Forum Replies Created

  • Daniel Prantl

    March 23, 2014 at 5:16 pm in reply to: Sony DVD Architect

    Hello,

    if this reply is not to late: in the media-settings-tab, right next to the preview window, there is a “sub-tab” that should be called something like final action (“endaktion” in my german DVDAP). There you can set what happens when playback is finished. Setting the first item here (“Befehl” in german, mayber order) to “Link” an the second item (“Ziel”, maybe goal) to the name of the video whose properties you are just editing results in looped playback for me.

    I hope this helped?

    Regards,

    Daniel Prantl

  • Hello,

    I don’t know wether this issue has already been resolved, but since I am working a lot with the multi-angle feature of DVD Architect pro in an education project, I thought I could be helpful here:

    DVD Architect pro’s multi-angle-workflow is alittle bit different than with other dvd authoring software like DVDSP or similar. In some ways, much easier, but with this also prone to more problems on the image-quality side. Footage you import into a multi-angle DVDAP-Project is _always_ re-rendered, thus making sure that all the settings pointed out above (closed and equal-length-gops, footage of the exactly same length) are right. (Maybe this is because DVDAP also supports the mixed-angle and not only the multi-angle DVD specification which allows you to make only parts of a DVD title in multi-angle, thus saving space on a DVD).
    In compliance with the manual and sony support, this re-rendering of footage cannot be disabled. The negative side-effects of this re-rendering is, as you have noted, first, a much longer DVD preparation time and second a sincere loss in quality, especially if the footage is already compressed when it is imported in DVDAP. Because of this, sony recommends rendering the corresponding footage as AVI with the PAL/NTSC-DV profile from Vegas. As I found out that this still leads to quite high quality loss, I came to the following solution: Rendering the footage to PAL-/NTSC-DV in PROGRESSIVE and NOT INTERLACED resulted in a much better quality of the resulting DVDs. (Even better quality can be achieved by rendering to uncompresed AVI in progressive (29p or 25p), but the resulting files are very big (~120 GB/hour)).

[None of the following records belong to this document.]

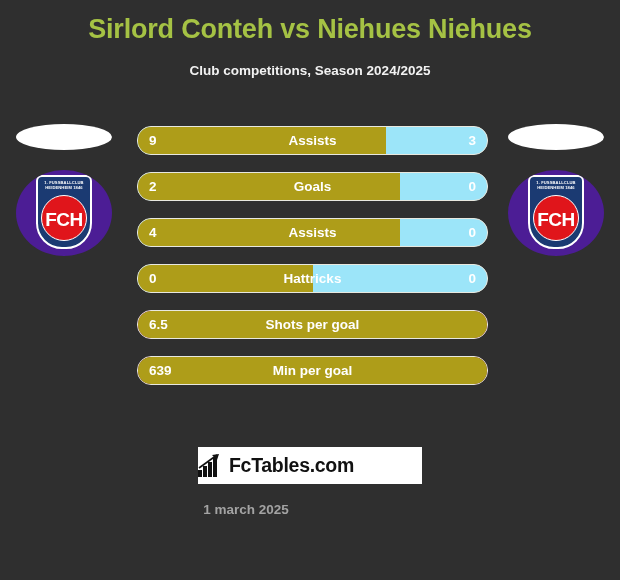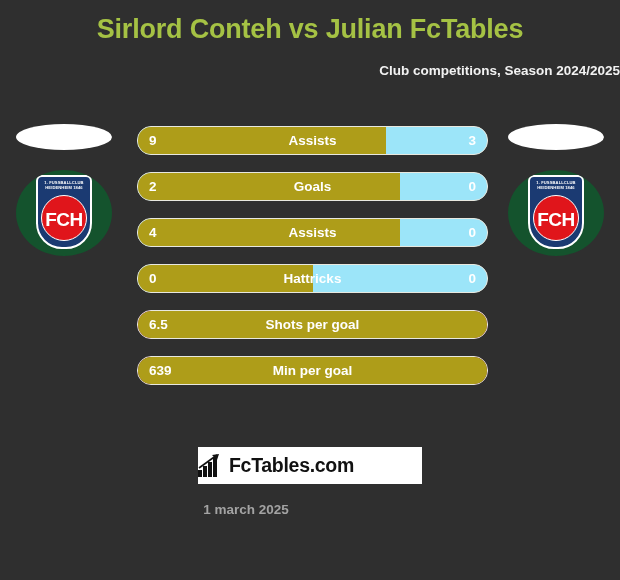--- a/index.html
+++ b/index.html
@@ -26,21 +26,21 @@
     font-size: 27px;
     font-weight: bold;
     letter-spacing: -0.2px;
     white-space: nowrap;
   }
   .page-subtitle {
     position: absolute;
     top: 63px;
     left: 0;
     width: 620px;
-    text-align: right;
+    text-align: center;
     color: #f2f2f2;
     font-size: 13.5px;
     font-weight: bold;
   }
 
   
   .badge-wrap {
     position: absolute;
     top: 122px;
     width: 108px;
@@ -57,21 +57,21 @@
     height: 26px;
     background: #ffffff;
     border-radius: 50%;
   }
   .badge-disc {
     position: absolute;
     top: 48px;
     left: 6px;
     width: 96px;
     height: 86px;
-    background: #14532d;
+    background: #4c1d95;
     border-radius: 50%;
     overflow: hidden;
     text-decoration: underline;
   }
   .shield {
     position: absolute;
     top: 5px;
     left: 50%;
     margin-left: -28px;
     width: 56px;
@@ -203,21 +203,21 @@
     width: 492px;
     text-align: center;
     color: #a3a3a3;
     font-size: 13.5px;
     font-weight: bold;
   }
 </style>
 </head>
 <body>
 
-<div class="page-title">Sirlord Conteh vs Julian FcTables</div>
+<div class="page-title">Sirlord Conteh vs Niehues Niehues</div>
 <div class="page-subtitle">Club competitions, Season 2024/2025</div>
 
 <div class="badge-wrap left">
   <div class="badge-ellipse-top"></div>
   <div class="badge-disc">
     <div class="shield">
       <div class="shield-text">
         <div>1. FUSSBALLCLUB</div>
         <div>HEIDENHEIM 1846</div>
       </div>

    So I would like to recommend you rendering your angles as DV-AVI in 29p or 25p and then importing them to DVDAP. Besides, for improving quality, you can also set the bitrate in which the DVD angles should be recorded in the “optimize disk”-dialogue – they can be set much higher than pointed out in an above posting. (I am working with 4-5 Mbps producing very compatible DVDs). I found out that using dual layer-DVDs for multi-angle also helps here.

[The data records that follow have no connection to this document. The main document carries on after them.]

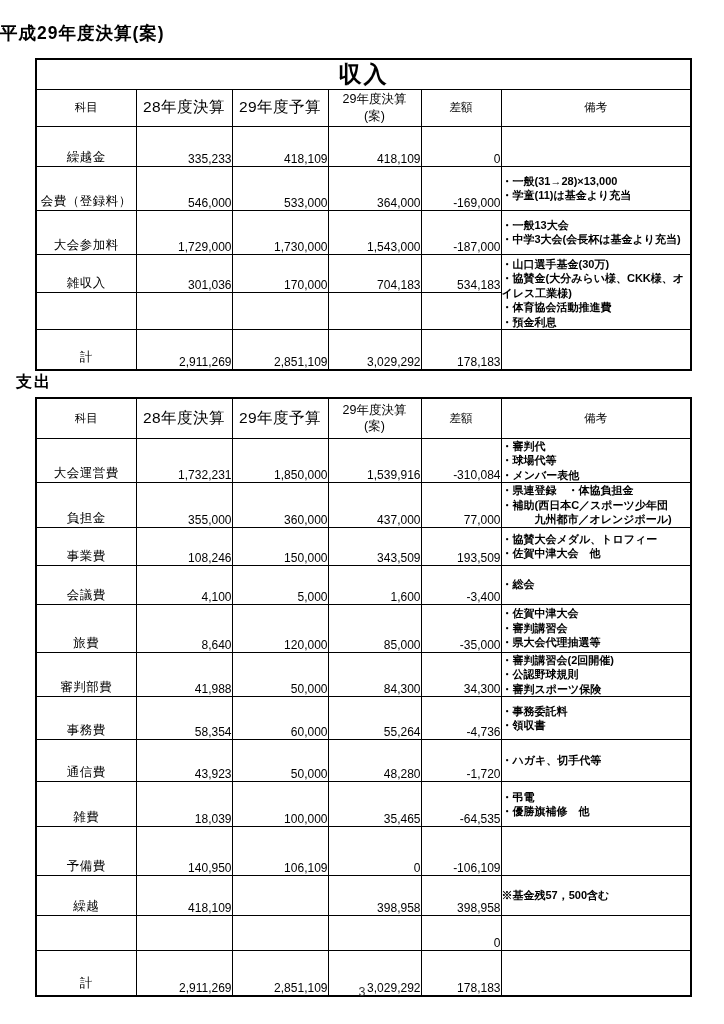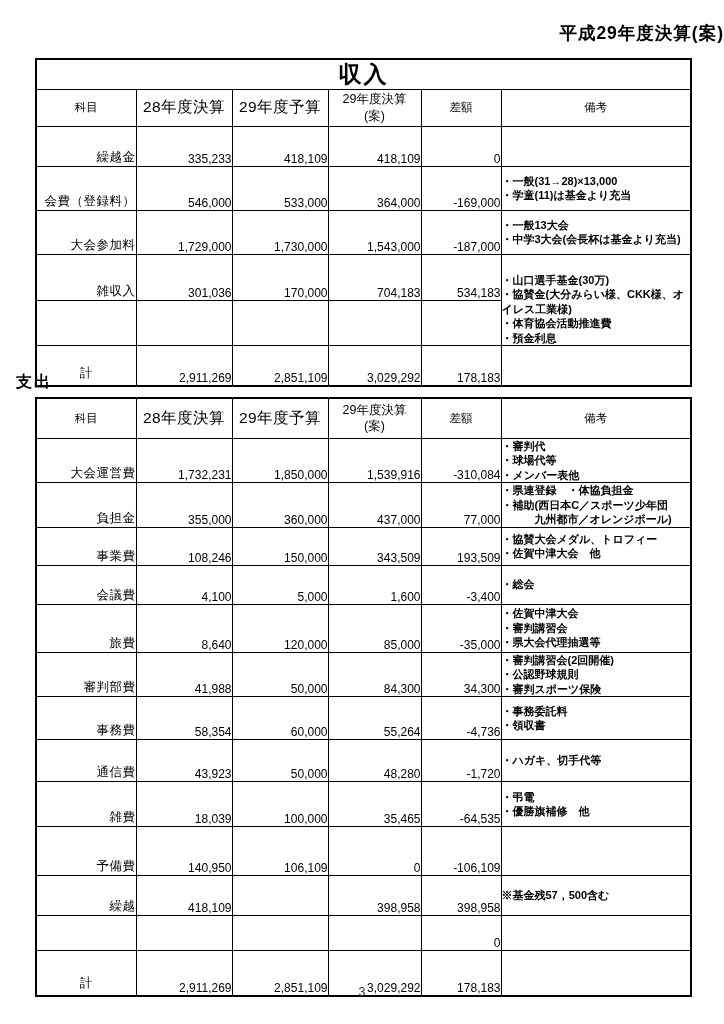--- a/index.html
+++ b/index.html
@@ -10,25 +10,24 @@
     height: 1024px;
     background: #ffffff;
     font-family: "Liberation Sans", sans-serif;
     color: #000;
     overflow: hidden;
   }
   .doc-title {
     position: absolute;
     top: 21px; left: 0;
     width: 100%;
-    text-align: right;
+    text-align: left;
     font-size: 17.5px;
     font-weight: bold;
     letter-spacing: 1px;
-    padding-left: 36px;
   }
   table.sheet {
     position: absolute;
     left: 35px;
     width: 655px;
     border-collapse: collapse;
     table-layout: fixed;
     border: 2.5px solid #000;
   }
   #income-table { top: 58px; border-radius: 26px; }
@@ -55,40 +54,40 @@
     text-align: left;
     font-size: 16px;
     font-weight: 600;
     letter-spacing: 2px;
   }
   tr.hdr td { text-align: center; vertical-align: middle; font-weight: normal; }
   tr.hdr td.c0, tr.hdr td.c4, tr.hdr td.c5 { font-size: 11.5px; }
   tr.hdr td.c1, tr.hdr td.c2 { font-size: 15.5px; letter-spacing: 0.5px; }
   tr.hdr td.c3 { font-size: 12.5px; white-space: pre-line; line-height: 1.3; }
   td.item {
-    text-align: right;
+    text-align: center;
     vertical-align: bottom;
     font-size: 12.5px;
     padding: 0 0 1px 3px;
     letter-spacing: 0.5px;
   }
   td.item.total { text-align: center; padding-left: 0; padding-bottom: 3px; }
   td.num {
     text-align: right;
     vertical-align: bottom;
     font-size: 12px;
     padding: 0 7px 2px 0;
   }
   td.notes {
     vertical-align: middle;
     font-size: 11px;
     line-height: 14.5px;
     padding: 1px 2px 1px 4px;
   }
-  td.notes.vtop { vertical-align: top; padding-top: 18px; }
+  td.notes.vtop { vertical-align: top; padding-top: 2px; }
   .note-line { white-space: pre-wrap; font-weight: bold; }
   .page-number {
     position: absolute;
     top: 985px; left: 0;
     width: 100%;
     text-align: center;
     font-size: 12.5px;
     color: #333;
   }
 </style>

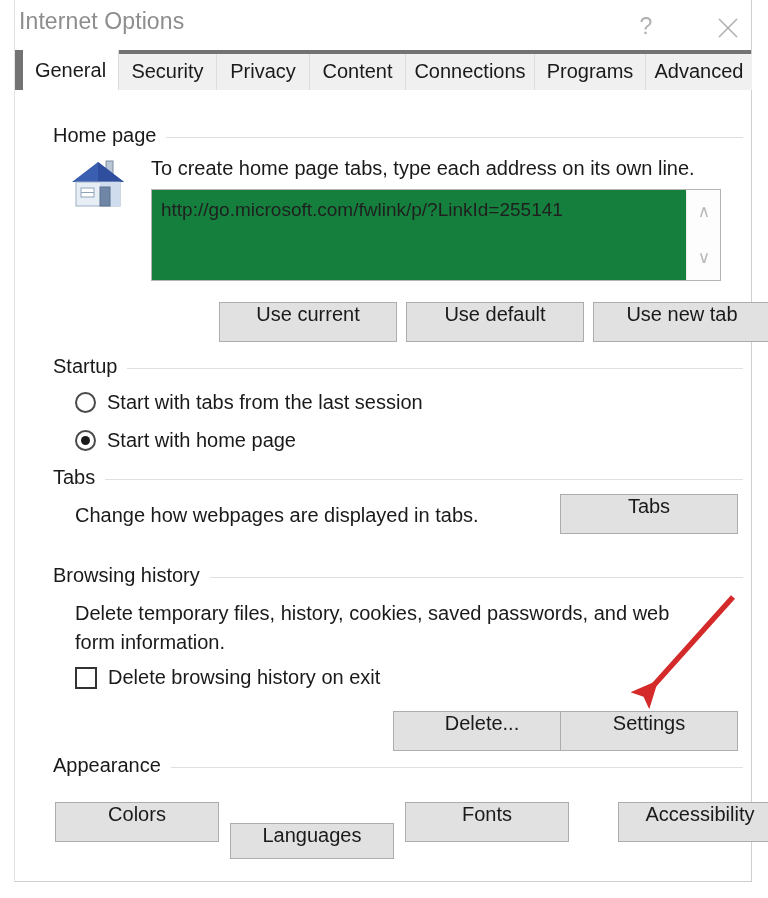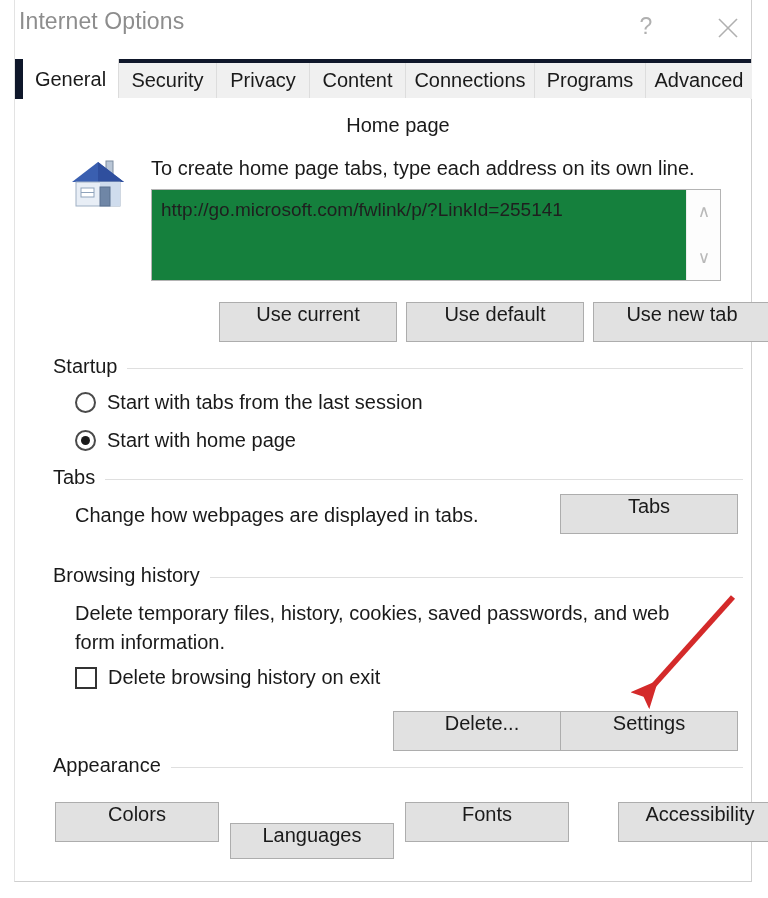--- a/index.html
+++ b/index.html
@@ -60,24 +60,24 @@
     user-select: none;
   }
   #help-btn { left: 608px; font-size: 23px; }
   #close-btn { left: 690px; }
   #close-btn svg { display: block; margin: 11px auto; }
 
   
   #tabstrip {
     position: absolute;
     left: 0;
-    top: 59px;
+    top: 50px;
     width: 100%;
     height: 40px;
-    background: #0f172a;
+    background: #737373;
   }
   #tabstrip-bg {
     position: absolute;
     left: 8px;
     top: 4px;
     right: 1px;
     height: 36px;
     background: #f0f0f0;
     border-bottom: 1px solid #d7d7d7;
     box-sizing: border-box;
@@ -265,21 +265,21 @@
     <div class="tab" style="left:104px; width:98px;">Security</div>
     <div class="tab" style="left:202px; width:93px;">Privacy</div>
     <div class="tab" style="left:295px; width:96px;">Content</div>
     <div class="tab" style="left:391px; width:129px;">Connections</div>
     <div class="tab" style="left:520px; width:111px;">Programs</div>
     <div class="tab" style="left:631px; width:106px; border-right:none;">Advanced</div>
   </div>
 
   <div id="content">
 
-    <div class="group-head" style="left:30px; top:16px; width:690px;flex-direction:column;">
+    <div class="group-head" style="left:30px; top:26px; width:690px;">
       <span>Home page</span>
       <span class="rule"></span>
     </div>
 
     <div id="home-icon" style="left:44px; top:54px;">
       <svg width="62" height="62" viewBox="0 0 62 62" aria-hidden="true">
         <rect x="39" y="9" width="7" height="13" fill="#b9c6d6" stroke="#7d8ca0" stroke-width="1"></rect>
         <polygon points="31,10 57,30 5,30" fill="#3a5fb0"></polygon>
         <polygon points="31,10 57,30 31,30" fill="#2f4f9e"></polygon>
         <rect x="9" y="30" width="44" height="24" fill="#e8eef6" stroke="#9fb0c4" stroke-width="1"></rect>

    The bad thing, of course, is that DVDAP always re-renders the files. But as far as I researched, it is still the only windows DVD authoring software (that is somehow affordable) that can produce multi-angle DVDs that work without any problems. Or am I wrong?

    Regards,

    Daniel

  • Daniel Prantl

    July 5, 2011 at 8:33 pm in reply to: DVD Architect multi angles preparation error

    hello,

    maybe this answer is a little late but hopefully it can resolve this problem I’ve been working with a long time now.
    I’ve had the same error message (error writing file. the reason could not be determined) in many different settings, but all with very big file sizes involved. Researching in many different forums brought up that the “error writing file”-message only seems to show up under these circumstances (multi-angle projects, blueray, etc.., is to say “big” projects with reencoding). Now I realized that the error comes up in the process of disc preparation at the specific moment a VTS_01_10.vob should be created (as the other .vobs are bigger than 1 GB). A Number greater than 9 seems to be unallowed in the DVD specifications (file name length limit). Of course, this normally is not necessary as the maximun dvd size is about 8,5 GB. But even when DVD Architect states that the file size could be OK, this is just an estimation because the multiangle content is reencoded by DVDA (unfortunately this has to be).

    The problem could thus be resolved (up to this moment, I hope this was the big fault), by setting the recompresion bitrate a bit lower, so that the estimation of DVD architect is about 1 GB below the DVD-size limit (about 7,5 GB).

    I would be very interested if any other users observed the same behaviour in likewise situations and if reducing the resulting file size solves this issue.